Quinlan was joined by former teammates Greg Dugas, Jim Philbrick, Rusty Keene, Coach George Stevenson and family members of several other teammates. In 1972, most of Gorham’s players were multisport athletes but soccer had taken hold in the what Dugas called “a farm town,” under the direction of Stevenson, the varsity coach from 1964-81 and a high school math teacher.
“We all knew each other and rode bikes everywhere and played soccer and played baseball and basketball and loved life,” said Rusty Keene, the team captain and a defender. “(Stevenson) convinced us we could win and so we just thought we could.”
Gorham beat Cathedral High of Springfield, Massachusetts, 2-0, on Nov. 18, 1972, before a large partisan crowd at Bowdoin College on a grass field that had to be plowed of snow before the game. Gorham High had about 600 students at the time, Dugas said. Cathedral High was a school of 4,000 with a rich sports history and athletic alumni like 1943 Heisman Trophy winner Angelo Bertelli and NFL linebacker Nick Buoniconti.
Quinlan scored the first goal late in the first half. Dugas made it 2-0 midway through the third quarter. At that time, high school soccer games were divided into four quarters.
For Gorham, the win capped a memorable three-year run in the earliest days of boys’ soccer being sanctioned by the Maine Principals’ Association. Gorham won the first MPA title in 1970, beat Fort Kent in 1971 by virtue of having more corner kicks (11-1) after the game ended in a 1-1 tie, and beat Fort Kent again in 1972, 3-2.
“Soccer was in its infancy but we had been kicking the ball around since third grade,” Dugas said.
At the 1971 New England Championships, Gorham had reached the final but lost to New Bedford, Massachusetts, 4-1. Gorham graduated nine senior starters from the 1971 team.
“I remember when we lost I told George we’d come back and win next year, but I don’t think anyone believed it,” Keene said.

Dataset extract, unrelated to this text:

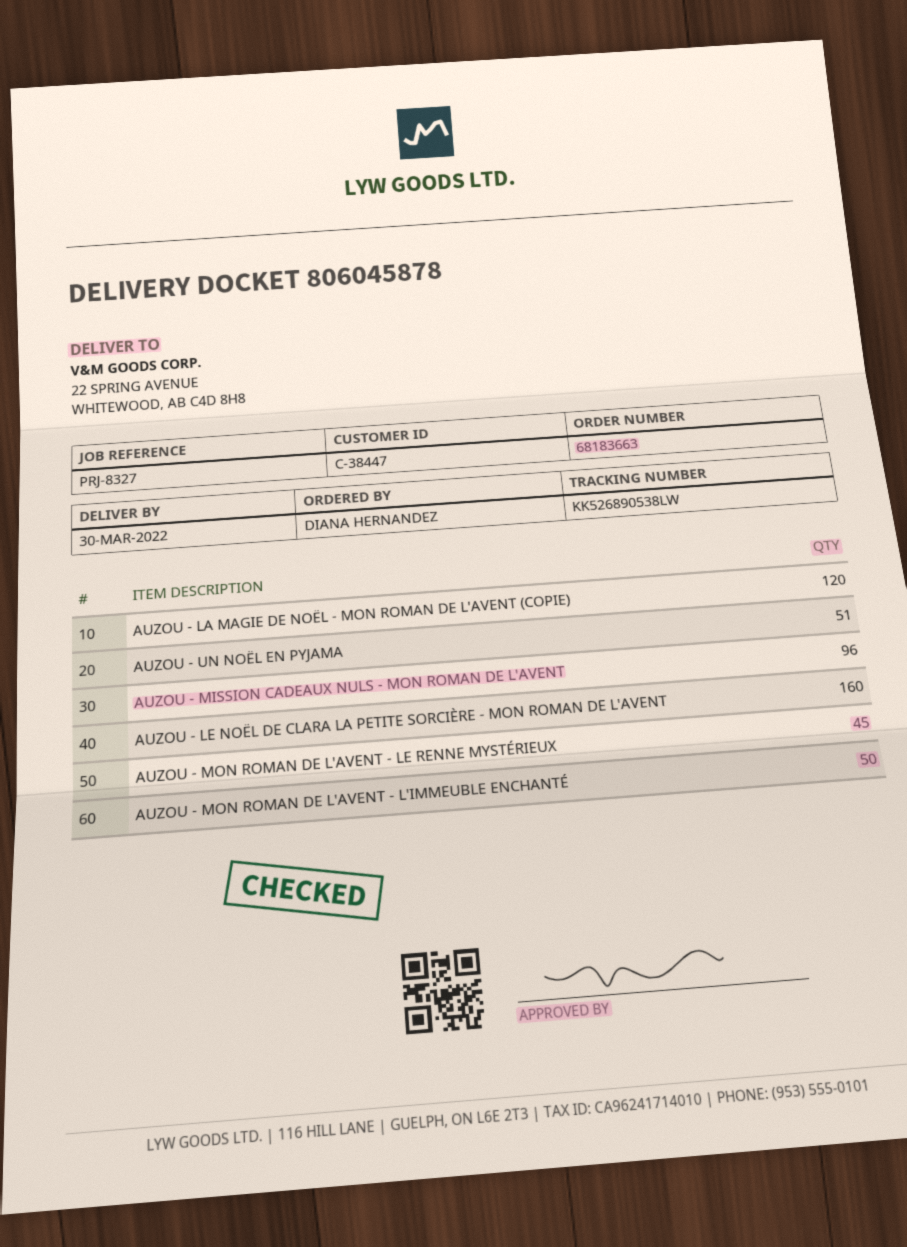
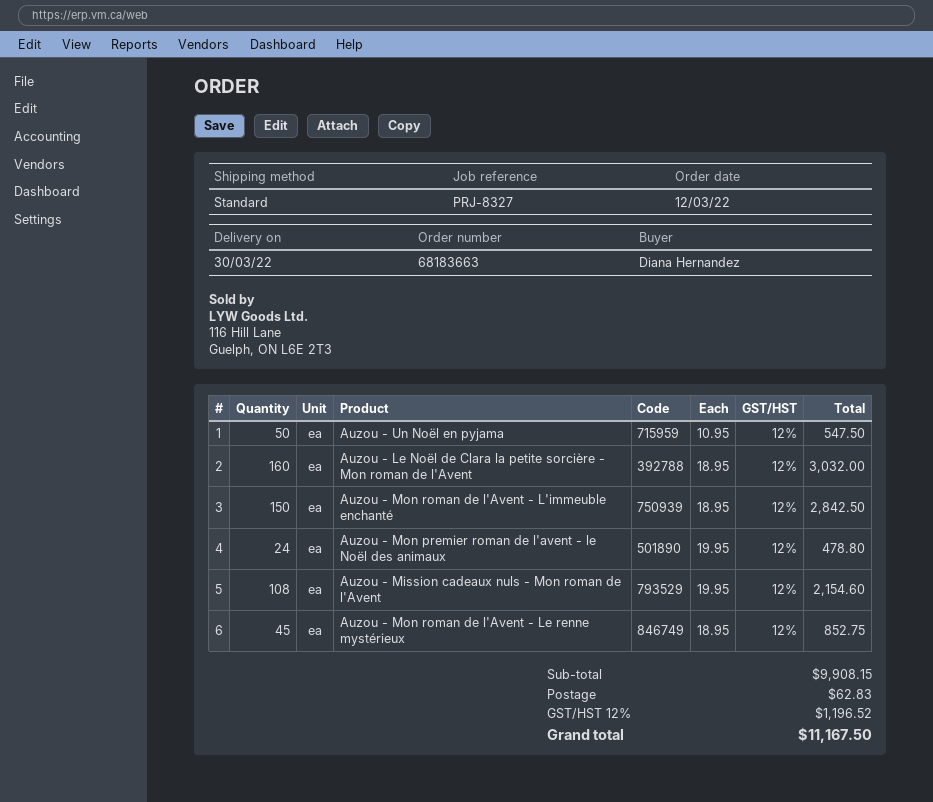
AUZOU - LA MAGIE DE NOËL - MON ROMAN DE L'AVENT (COPIE): 120 -> none
AUZOU - UN NOËL EN PYJAMA: 51 -> 50
AUZOU - MISSION CADEAUX NULS - MON ROMAN DE L'AVENT: 96 -> 108
AUZOU - MON ROMAN DE L'AVENT - L'IMMEUBLE ENCHANTÉ: 50 -> 150
Auzou - Mon premier roman de l'avent - le Noël des animaux: none -> 24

The other members of the 1972 team were Tommy Bachelder, Jim Burnell, Dennis Burnham, Ron Charrier, Danny Doyle, Archie Howe, Jim Kramlich, Steve Labrecque, Pual Lurvey, Craig Marsh, Greg Nason, Randy O’Brien, Joe Ramsdell, Bruce Rust, Norman Shiers, Bill Snow, Doug Stevens, Jeff Stevens, Jim Welch, Tom Williams and Ted Woodbrey. Five have died: Rust, Labrecque, Woodbrey, Charrier and Nason.
“We had good athletes as well as good soccer players,” said Stevenson, 85, who still lives in Gorham. “And they were just very competitive. A lot of them played in small group games in the summer, which was hardly known at that time.”